In 1998, the first edition of the Family Business Review was published marking a seminal point in the development of family businesses as a legitimate field of study. A preponderance of this early research focused on indicating the importance of family businesses to the economy (Shanker and Astrachan 1996), the unique form of ownership of family businesses compared to other nonfamily forms of ownership (e.g., Daily and Dollinger, 1992, 1993), definitional issues of what is a family business (e.g., Chua et al. 1999; Litz 1995), life cycles of the family business (Gersick 1997), and the theoretical foundations of a family business (e.g., Gedajlovic et al. 2012; Sharma et al. 1997; Tagiuri and Davis 1996).
Following this pattern, family business scholarship has often been a context comparison between family versus nonfamily firms (e.g., Dibrell and Moeller 2011; Gentry et al. 2016; Kim et al. 2017). Although the definitions of what is a family firm vary (e.g., levels of ownership, family involvement, intention to pass the firm ownership to the next generation), there has been relatively limited research done on the differences within family firms. Further, a preponderance of the research which has been done has been more conceptual or anecdotal-based evidence rather than empirical based. The intent of this book is to call upon future authors, reviewers, and editors to focus more on within family firms with a greater emphasis on empirical-based evidence. Figure 1.1 illustrates an organizing framework for this book through inclusion of applicable family context references provided in the introduction preceding the chapter highlights.
Fig. 1.1
Organizing framework for family
One of the first studies to consider differences within family businesses was Moores and Mula (2000). These authors discovered evidence of management control system differences among a class of family firms based on the life-cycle stage using Ouchiās markets, clans, and bureaucracies to provide the first empirical-based evidence of heterogeneity. Building on this research, family business heterogeneity entered the family business vernacular through GarcĆa-Ćlvarez and López-Sintasā (2001) empirical taxonomy of differing values among founders of family businesses. This study considered how the different founder values influenced the behavior of their respective family businesses. As such, family businesses behaved differently than other family businesses based, in part, on the values of the founding family and therefore should be treated differently than a homogenous group. Family business heterogeneity is described as each family business being uniquely different than another family business based on diverse attributes of the firm. These heterogeneous attributes can take many forms such as the associated familial values embedded in the venture or the level of business family involvement in the business (e.g., Chua et al. 2012).

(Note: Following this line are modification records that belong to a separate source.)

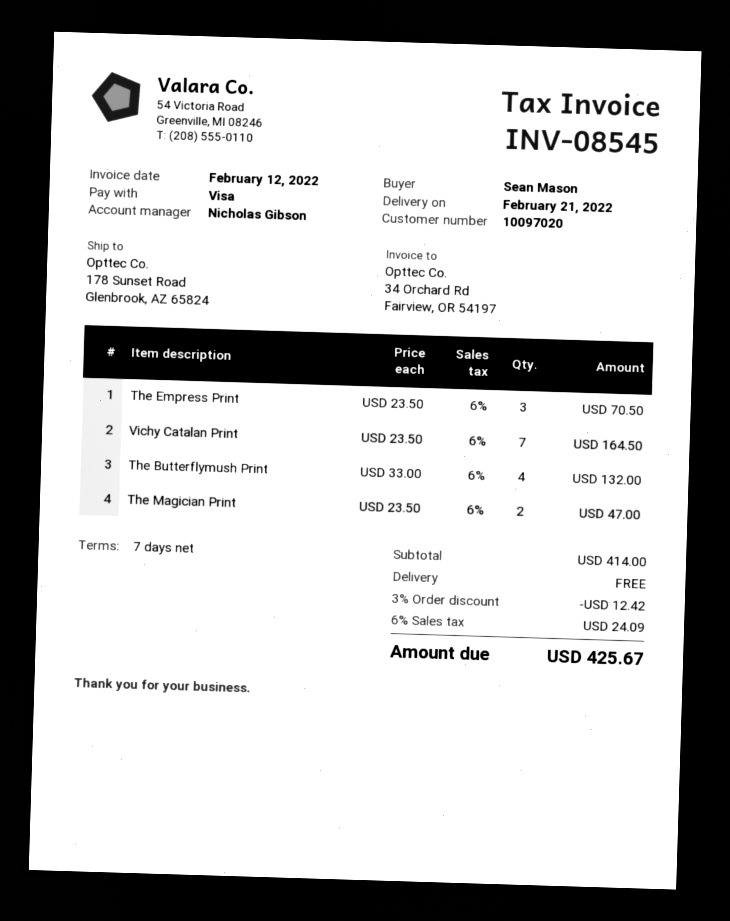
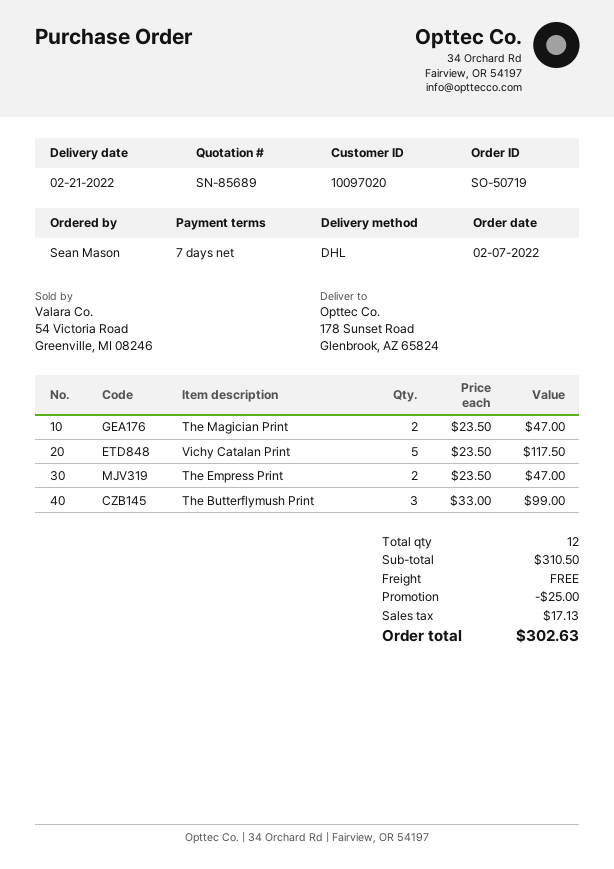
The Empress Print: 3 x 23.50 = 70.50 -> 2 x 23.50 = 47.00
Vichy Catalan Print: 7 x 23.50 = 164.50 -> 5 x 23.50 = 117.50
The Butterflymush Print: 4 x 33.00 = 132.00 -> 3 x 33.00 = 99.00
subtotal: 414.00 -> 310.50
discount: 12.42 -> 25.00
tax: 24.09 -> 17.13
total: 425.67 -> 302.63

This research was further extended through the works of Miller, Breton-Miller, and their co-authors (e.g., Breton-Miller and Miller 2006; Miller and Breton-Miller 2006; Hoopes and Miller 2006; Miller et al. 2013). These authors articulated how family firms can differ in a variety of ways including in their forms of corporate governance, ownership concentrations, founder versus multiple generational involvement, and resource configurations. Nordqvist et al. (2014) further advanced the field by identifying nine different configurations of family involvement in ownership from controlling owner to cousin consortium. This work is of interest as it considers family beyond the immediate family (e.g., father succeeded by the daughter) to include different configurations of the family (e.g., cousins with family investors) with an emphasis on the family dynamics.

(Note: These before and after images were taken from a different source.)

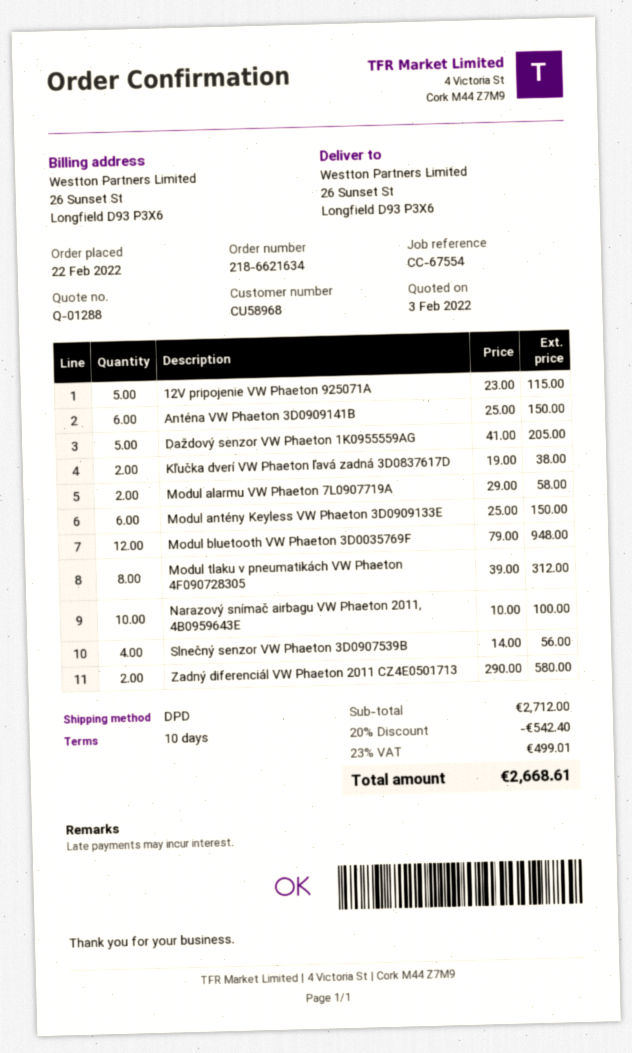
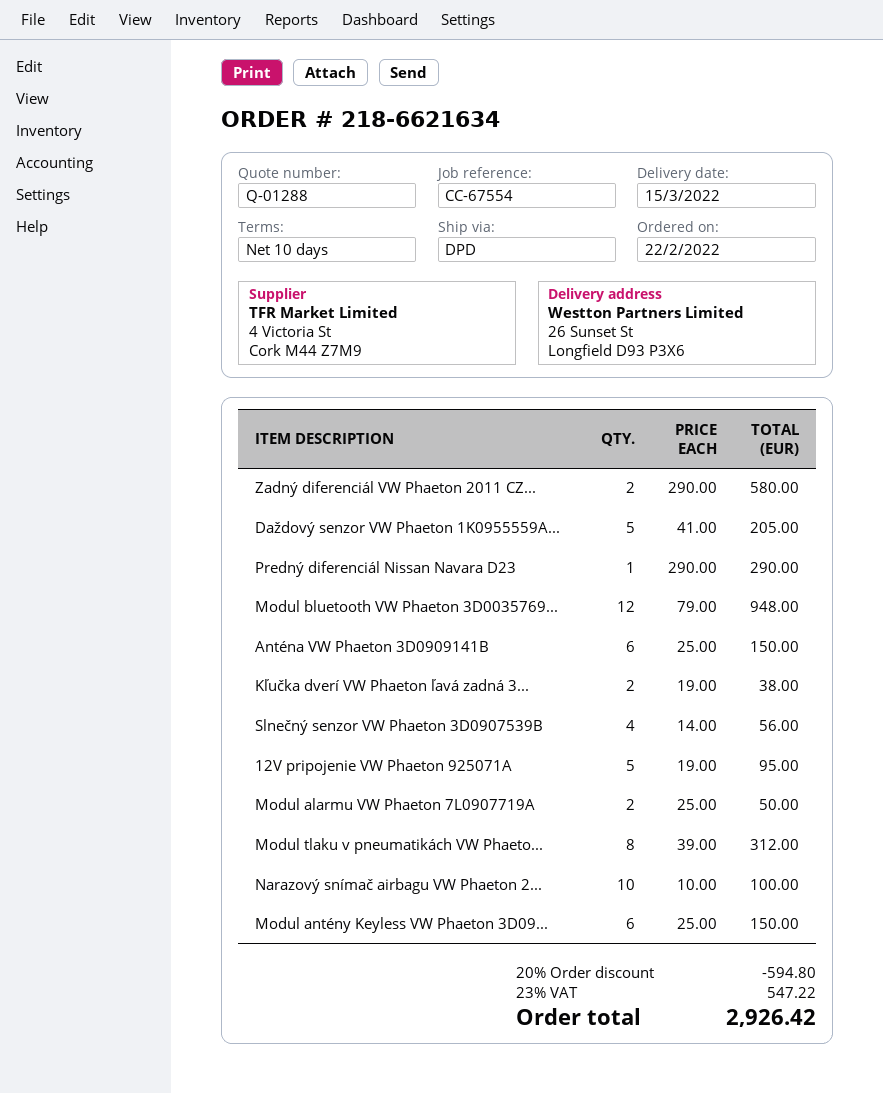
12V pripojenie VW Phaeton 925071A: 5 x 23.00 = 115.00 -> 5 x 19.00 = 95.00
Modul alarmu VW Phaeton 7L0907719A: 2 x 29.00 = 58.00 -> 2 x 25.00 = 50.00
Predný diferenciál Nissan Navara D23: none -> 1 x 290.00 = 290.00
discount: 20% = 542.40 -> 20% = 594.80
tax: 23% = 499.01 -> 23% = 547.22
total: 2668.61 -> 2926.42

In their seminal article on sustainable family businesses (e.g., Danes et al. 2009; Olson et al. 2003; Stafford et al. 1999), a group of scholars with a background in family social sciences considered how the family impacts the family business. Drawing from sociology and family sciences, these authors considered family dynamics (e.g., family conflict) and how these relationship dynamics influence the decision-making behaviors of the family business.

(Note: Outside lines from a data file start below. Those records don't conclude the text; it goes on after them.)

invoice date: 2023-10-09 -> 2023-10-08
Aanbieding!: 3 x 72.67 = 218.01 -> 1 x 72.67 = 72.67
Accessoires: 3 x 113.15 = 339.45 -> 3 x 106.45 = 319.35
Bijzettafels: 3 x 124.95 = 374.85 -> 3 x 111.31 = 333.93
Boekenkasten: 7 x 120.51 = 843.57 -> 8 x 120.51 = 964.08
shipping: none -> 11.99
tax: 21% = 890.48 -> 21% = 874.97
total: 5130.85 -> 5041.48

Moreover, we see heterogeneity of family businesses from finance and accounting disciplines. From a corporate finance perspective, Anderson and Reeb (2004) considered the heterogeneity of boards through the inclusion of family into this conversation. Villalonga and Amit (2006) extended this conversation further by including family ownership, control, and management influencing the value of the firm in publicly traded firms. These conversations have now been more thoroughly integrated in the family business heterogeneity language (e.g., Cannella et al. 2015). From an accounting perspective, the seminal work by Moores (2009) and follow-up special issues in theFamily Business Review (Salvato and Moores 2010) and Journal of Family Business Strategy (Songini et al. 2013) were instrumental in providing an accounting perspective of family for both the accounting field (e.g., Hiebl et al. 2013) and the family business domain (e.g., Stockmans et al. 2013).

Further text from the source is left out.